> [Action item]
Please report how many lines in the records below contain the word "CASE", giving only that number.

> [Task input]
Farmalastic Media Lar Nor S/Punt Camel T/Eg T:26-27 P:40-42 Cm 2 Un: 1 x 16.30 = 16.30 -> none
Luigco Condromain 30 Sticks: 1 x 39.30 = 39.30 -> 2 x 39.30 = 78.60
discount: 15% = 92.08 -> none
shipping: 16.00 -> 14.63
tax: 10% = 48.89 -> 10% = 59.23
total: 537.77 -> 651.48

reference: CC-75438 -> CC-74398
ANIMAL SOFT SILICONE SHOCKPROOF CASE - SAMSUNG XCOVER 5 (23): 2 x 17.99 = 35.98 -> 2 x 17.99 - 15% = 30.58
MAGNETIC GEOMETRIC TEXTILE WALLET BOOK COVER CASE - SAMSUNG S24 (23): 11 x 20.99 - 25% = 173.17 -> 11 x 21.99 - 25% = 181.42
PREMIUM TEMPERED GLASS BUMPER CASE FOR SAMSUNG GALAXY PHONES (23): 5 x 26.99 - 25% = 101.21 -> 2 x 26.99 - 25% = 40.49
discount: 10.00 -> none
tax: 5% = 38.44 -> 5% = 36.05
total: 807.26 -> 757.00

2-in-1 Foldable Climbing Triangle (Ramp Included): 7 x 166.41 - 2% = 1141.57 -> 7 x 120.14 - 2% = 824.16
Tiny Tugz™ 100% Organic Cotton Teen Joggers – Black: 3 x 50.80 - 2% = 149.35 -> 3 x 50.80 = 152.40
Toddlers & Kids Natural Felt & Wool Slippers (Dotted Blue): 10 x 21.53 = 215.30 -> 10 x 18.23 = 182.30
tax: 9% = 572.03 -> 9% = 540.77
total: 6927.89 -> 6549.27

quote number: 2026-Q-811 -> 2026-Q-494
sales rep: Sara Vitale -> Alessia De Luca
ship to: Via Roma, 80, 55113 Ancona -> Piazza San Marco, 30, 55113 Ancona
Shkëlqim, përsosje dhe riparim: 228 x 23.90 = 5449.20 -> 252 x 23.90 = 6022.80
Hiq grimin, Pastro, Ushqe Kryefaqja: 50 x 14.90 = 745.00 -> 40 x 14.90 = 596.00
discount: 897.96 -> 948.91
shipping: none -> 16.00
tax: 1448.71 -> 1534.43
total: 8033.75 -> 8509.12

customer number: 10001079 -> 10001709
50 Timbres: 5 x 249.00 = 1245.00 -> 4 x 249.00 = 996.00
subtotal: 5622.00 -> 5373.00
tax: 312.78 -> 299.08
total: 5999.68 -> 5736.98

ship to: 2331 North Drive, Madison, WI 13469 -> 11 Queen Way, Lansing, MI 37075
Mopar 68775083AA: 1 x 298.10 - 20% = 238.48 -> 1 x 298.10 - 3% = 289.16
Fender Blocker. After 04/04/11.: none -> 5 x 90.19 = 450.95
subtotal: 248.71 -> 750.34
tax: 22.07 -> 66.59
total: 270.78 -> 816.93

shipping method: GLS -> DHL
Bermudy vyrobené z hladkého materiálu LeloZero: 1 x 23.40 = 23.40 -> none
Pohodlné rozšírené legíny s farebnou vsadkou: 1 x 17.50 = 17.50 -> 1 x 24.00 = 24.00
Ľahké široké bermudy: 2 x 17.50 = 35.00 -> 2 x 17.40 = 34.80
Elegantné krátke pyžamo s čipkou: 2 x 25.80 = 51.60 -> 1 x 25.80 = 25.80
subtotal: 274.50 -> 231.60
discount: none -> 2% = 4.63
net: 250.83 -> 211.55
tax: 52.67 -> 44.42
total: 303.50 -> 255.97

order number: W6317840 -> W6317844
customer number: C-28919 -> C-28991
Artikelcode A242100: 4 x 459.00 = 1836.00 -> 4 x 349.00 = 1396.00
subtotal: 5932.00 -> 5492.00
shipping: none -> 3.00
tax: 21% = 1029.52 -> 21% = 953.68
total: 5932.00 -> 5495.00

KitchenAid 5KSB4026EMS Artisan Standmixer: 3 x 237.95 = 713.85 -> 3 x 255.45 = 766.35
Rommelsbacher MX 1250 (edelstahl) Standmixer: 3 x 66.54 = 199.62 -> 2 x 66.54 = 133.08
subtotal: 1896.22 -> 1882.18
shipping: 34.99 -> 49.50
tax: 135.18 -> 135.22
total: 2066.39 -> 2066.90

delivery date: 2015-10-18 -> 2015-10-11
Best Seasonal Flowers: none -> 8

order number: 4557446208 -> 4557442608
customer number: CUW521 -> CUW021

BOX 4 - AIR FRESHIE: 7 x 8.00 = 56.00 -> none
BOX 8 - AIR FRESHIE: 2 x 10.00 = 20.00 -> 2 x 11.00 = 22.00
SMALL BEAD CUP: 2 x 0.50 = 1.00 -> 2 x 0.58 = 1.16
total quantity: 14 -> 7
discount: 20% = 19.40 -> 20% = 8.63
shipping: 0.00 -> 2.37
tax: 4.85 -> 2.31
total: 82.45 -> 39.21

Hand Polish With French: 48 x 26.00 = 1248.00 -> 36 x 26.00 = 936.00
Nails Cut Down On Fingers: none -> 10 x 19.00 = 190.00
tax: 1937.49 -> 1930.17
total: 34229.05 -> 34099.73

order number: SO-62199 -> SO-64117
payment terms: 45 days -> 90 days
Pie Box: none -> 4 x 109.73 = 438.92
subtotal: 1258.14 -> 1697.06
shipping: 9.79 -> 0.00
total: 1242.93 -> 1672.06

> [Solution to this problem]
3